**WORK TO BE COMPLETED**
Both the line containing "[334,198,407,210] BitCask ->" and the line containing "(583, 105) none" belong to the span. Output exactly that span from the listing below, and nothing outside it.

**RECORDS**
|---|
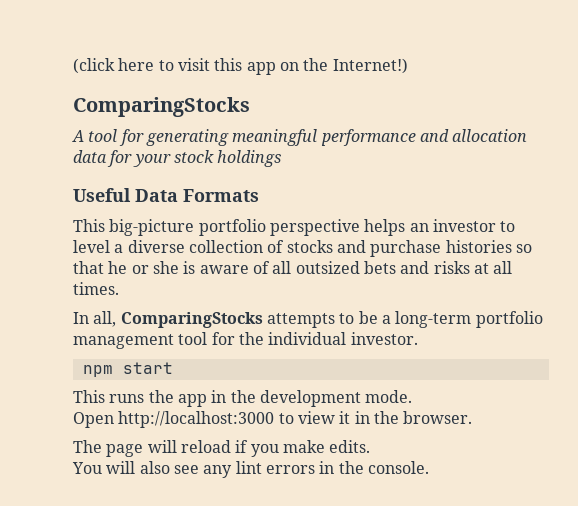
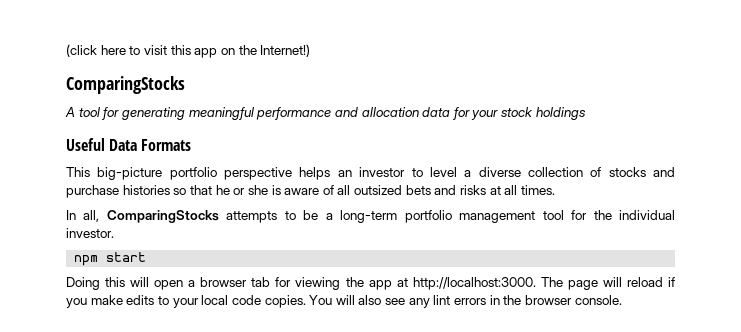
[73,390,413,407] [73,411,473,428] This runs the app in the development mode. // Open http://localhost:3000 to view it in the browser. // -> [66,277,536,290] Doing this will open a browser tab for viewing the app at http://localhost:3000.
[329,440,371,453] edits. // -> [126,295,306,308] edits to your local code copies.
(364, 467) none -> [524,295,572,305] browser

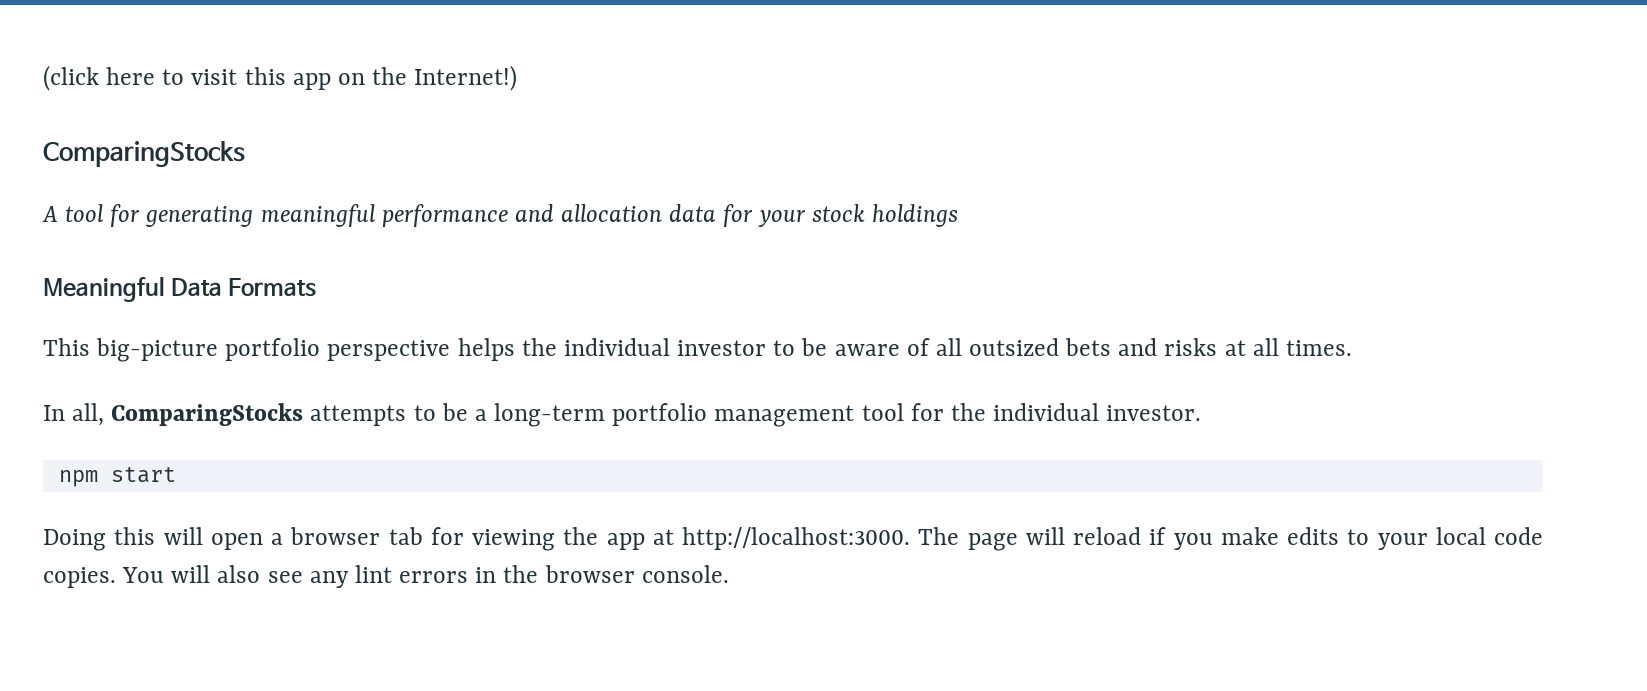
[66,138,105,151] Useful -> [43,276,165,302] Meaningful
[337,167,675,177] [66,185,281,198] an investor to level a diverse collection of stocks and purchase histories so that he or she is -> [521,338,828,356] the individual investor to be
|---|
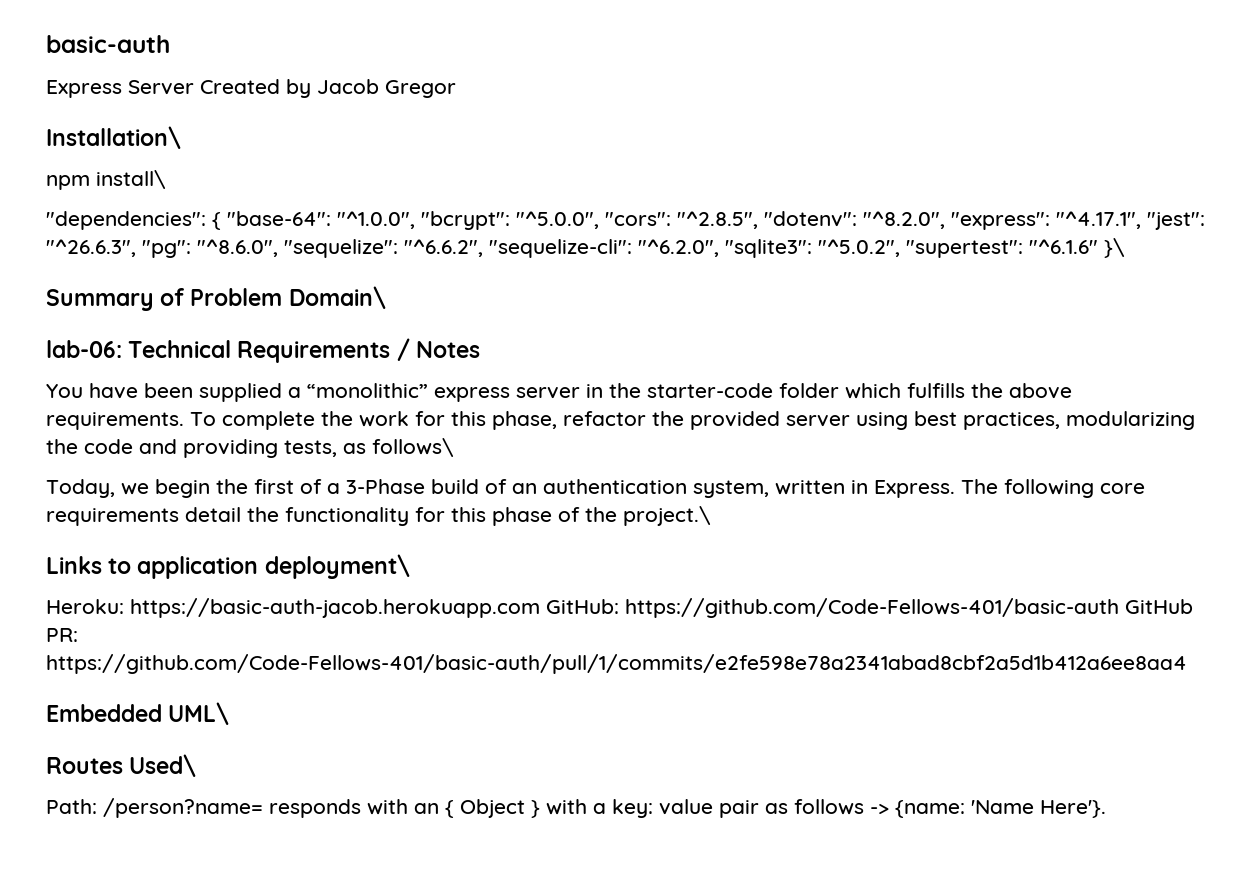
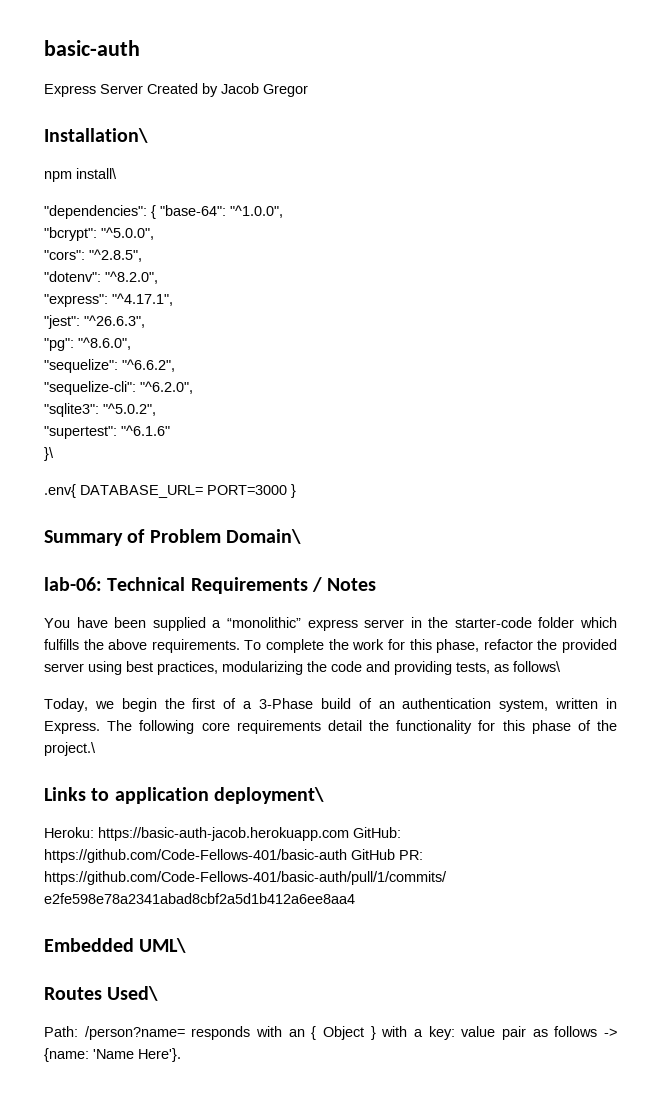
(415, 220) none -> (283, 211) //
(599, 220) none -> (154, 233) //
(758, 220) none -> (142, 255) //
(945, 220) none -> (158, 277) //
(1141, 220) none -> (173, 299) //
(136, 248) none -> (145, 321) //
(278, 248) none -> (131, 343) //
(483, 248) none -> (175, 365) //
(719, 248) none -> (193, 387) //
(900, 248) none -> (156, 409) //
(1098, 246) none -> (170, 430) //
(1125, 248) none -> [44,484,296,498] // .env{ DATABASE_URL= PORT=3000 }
|---|
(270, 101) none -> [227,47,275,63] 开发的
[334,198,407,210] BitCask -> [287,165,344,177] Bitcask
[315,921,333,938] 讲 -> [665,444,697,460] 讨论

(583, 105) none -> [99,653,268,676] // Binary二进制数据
|---|
**ANSWER TO THE PROBLEM**
[334,198,407,210] BitCask -> [287,165,344,177] Bitcask
[315,921,333,938] 讲 -> [665,444,697,460] 讨论

(583, 105) none -> [99,653,268,676] // Binary二进制数据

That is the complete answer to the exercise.